I eventually was honest with her and told her how much it bothered me. She assured me nothing was going on. I told her that this behavior was unacceptable and was pretty close to confronting the guy until she stopped me. We even got into an argument later in which she compared me to this guy and told me he was better than me. I eventually lost trust in her and our relationship ended 2 months later. I then find out a few months later from my ex's friend that she ended up hooking up with the guy after we broke up. Possibly even while I was with her.
I was so heartbroken. I just couldn't believe this was happening to me. I cut all ties with this woman on my phone and chat after finding that out. She still doesn't know that I found this out. I also felt like there was no point since the relationship was over with. I ended up becoming extremely depressed and saw a therapist. I have talked about what I have gone through. It was a very dark time in my life since I also transferred to a new college and had some deaths in my family as well. I have now worked on myself for the past 2 years joining clubs, making new friends, and have even got into weight lifting. I am in the best shape in my life and yet I haven't met anyone else. To be honest I am now afraid of putting myself out there with women and feel like I will never meet anyone. I have tried but have had this paralyzing fear and anxiety. What should I do?
Most Helpful Girl
Poor guy, she sounds awful. I mean you are getting therapy to work through your problems so good for you. I think you need to take some more time I think.
It always helps to change yourself and become a new person. So if you have short hair, grow your hair out and get a new look? Try for some new clothes? Go for a new hobby? See new places? It helps because it feels like the disaster happened to the “old” you. The “new” You is cool and collected. You bounced back from the evil ex and you want to look GOOD doing it.
Some people find getting casual sex from women increased their confidence. It can help but don’t rely on the company of women to make you whole. Realize they’re just cheap sex and work on yourself first. Hit on women, get confident and use this to push you to someone way better. Better is out there trust me9THIS IS NOT RELEVANT ANYMORE
Most Helpful Guy
I think it was bound to happen. A person who derives their worth and the worth of others on superficial things will go through ups and downs and will never be content. They will always be thinking about what others do for them. You dodged a bullet. You don't need this sort of drama in your life. A good woman will have honor and tend her own lawn rather than going to where the grass is greener. A good woman will communicate to you when something is bothering her or she doesn't feel loved because she takes responsibility for her own happiness and has the decency enough to consider your feelings.
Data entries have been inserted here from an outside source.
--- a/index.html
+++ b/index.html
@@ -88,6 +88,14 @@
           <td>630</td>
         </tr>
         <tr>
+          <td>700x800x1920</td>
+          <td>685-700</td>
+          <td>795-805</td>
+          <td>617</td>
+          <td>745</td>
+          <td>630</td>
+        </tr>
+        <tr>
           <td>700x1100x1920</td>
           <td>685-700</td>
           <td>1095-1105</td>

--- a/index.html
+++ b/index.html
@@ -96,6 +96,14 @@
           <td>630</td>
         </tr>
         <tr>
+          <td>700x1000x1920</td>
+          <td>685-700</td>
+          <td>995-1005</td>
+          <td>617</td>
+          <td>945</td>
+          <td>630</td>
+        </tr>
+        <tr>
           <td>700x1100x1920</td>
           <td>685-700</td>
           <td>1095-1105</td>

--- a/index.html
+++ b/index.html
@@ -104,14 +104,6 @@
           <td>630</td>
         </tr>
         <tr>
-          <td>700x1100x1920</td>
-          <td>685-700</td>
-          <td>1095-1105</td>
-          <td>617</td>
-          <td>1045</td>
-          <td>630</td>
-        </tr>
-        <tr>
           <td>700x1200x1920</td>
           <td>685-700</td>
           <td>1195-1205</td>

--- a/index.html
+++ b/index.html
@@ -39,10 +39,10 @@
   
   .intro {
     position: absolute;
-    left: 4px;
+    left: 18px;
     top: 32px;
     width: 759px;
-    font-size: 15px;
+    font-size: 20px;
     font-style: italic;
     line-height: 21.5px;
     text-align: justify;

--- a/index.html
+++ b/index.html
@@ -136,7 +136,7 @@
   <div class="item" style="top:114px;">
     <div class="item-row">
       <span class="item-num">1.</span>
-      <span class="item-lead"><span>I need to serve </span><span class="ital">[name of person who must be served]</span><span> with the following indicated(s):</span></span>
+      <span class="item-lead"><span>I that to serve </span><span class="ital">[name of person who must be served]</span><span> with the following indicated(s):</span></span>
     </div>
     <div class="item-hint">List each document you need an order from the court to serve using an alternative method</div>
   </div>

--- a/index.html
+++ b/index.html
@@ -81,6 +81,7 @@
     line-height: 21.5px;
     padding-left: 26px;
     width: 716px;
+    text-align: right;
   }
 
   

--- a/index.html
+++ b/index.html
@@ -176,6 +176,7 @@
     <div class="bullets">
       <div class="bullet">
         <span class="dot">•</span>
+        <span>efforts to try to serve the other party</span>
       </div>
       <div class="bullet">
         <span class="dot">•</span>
Some people around here are saying you should have been more protective. However, once a woman already is looking elsewhere, you being protective is just going to cause her to resent and rebel against you faster. If she has already shown she is willing to stray, then the drama will only get worse and the power dynamic has shifted. She is no longer invested. You going out of your way to prove your worth is not going to make her see you any different or act in a mature manner that you should expect out of a partner.
You are young. Find a down-to-earth woman who respects her man and doesn't just look for what you can do for her.